>>>>

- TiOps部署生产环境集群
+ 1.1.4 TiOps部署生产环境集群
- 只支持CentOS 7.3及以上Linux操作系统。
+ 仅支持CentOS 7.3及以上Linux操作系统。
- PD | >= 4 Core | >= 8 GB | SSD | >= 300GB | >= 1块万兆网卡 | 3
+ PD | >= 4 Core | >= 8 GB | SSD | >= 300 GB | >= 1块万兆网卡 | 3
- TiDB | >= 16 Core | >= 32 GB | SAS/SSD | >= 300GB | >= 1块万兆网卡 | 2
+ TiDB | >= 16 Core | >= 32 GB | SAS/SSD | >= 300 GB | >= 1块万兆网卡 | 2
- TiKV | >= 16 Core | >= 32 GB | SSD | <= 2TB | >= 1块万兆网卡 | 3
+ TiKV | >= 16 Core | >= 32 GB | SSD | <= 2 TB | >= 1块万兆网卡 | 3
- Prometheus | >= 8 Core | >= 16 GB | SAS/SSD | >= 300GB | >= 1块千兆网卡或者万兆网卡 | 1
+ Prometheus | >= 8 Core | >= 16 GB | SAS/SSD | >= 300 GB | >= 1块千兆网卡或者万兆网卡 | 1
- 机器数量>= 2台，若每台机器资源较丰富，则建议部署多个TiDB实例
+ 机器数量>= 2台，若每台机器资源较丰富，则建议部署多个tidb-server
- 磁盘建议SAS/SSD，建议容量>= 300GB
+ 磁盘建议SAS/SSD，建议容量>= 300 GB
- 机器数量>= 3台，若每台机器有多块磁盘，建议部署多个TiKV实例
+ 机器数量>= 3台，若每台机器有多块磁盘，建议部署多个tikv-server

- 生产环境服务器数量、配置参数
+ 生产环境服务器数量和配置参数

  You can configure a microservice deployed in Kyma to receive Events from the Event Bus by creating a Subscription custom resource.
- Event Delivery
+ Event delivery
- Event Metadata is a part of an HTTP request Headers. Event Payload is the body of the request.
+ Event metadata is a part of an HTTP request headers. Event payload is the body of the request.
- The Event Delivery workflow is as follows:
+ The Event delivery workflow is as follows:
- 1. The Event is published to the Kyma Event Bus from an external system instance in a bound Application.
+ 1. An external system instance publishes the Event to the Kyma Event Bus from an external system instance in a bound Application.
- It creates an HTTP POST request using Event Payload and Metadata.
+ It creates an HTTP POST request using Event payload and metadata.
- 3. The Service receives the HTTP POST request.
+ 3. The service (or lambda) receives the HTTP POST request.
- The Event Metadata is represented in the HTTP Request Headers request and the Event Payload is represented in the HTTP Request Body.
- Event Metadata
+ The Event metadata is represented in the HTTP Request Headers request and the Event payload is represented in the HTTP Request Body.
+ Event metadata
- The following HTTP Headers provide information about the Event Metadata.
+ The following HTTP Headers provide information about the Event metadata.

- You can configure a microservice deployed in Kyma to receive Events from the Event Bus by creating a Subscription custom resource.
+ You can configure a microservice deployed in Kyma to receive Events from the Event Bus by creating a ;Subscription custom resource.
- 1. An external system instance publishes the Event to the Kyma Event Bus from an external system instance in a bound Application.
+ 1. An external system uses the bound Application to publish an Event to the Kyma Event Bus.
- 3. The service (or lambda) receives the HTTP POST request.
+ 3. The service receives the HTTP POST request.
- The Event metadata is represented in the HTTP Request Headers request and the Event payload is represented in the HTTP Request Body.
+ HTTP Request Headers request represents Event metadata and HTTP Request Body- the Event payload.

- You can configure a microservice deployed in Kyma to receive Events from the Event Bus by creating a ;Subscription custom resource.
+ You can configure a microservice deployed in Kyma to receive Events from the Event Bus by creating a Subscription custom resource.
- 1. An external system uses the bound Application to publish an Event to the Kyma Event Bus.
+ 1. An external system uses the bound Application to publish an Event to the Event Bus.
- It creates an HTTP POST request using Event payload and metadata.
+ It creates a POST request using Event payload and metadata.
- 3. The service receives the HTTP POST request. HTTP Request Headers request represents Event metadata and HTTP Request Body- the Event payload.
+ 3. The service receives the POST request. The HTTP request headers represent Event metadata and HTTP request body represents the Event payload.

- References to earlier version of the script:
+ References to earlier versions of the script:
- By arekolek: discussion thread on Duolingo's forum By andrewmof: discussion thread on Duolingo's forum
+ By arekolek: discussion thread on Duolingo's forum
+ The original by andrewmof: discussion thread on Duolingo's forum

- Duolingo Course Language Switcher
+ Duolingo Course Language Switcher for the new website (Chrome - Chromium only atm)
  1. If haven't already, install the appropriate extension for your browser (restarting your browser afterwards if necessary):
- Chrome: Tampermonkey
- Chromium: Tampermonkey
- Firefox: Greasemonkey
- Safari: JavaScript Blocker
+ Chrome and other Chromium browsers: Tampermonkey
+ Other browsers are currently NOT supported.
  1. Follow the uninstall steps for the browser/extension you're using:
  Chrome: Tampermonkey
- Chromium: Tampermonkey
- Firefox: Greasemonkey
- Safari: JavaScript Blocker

<<<<

Wherever the word "Course" appears in the data, return the whole line.

> _EXPECTED ANSWER_
- Duolingo Course Language Switcher
+ Duolingo Course Language Switcher for the new website (Chrome - Chromium only atm)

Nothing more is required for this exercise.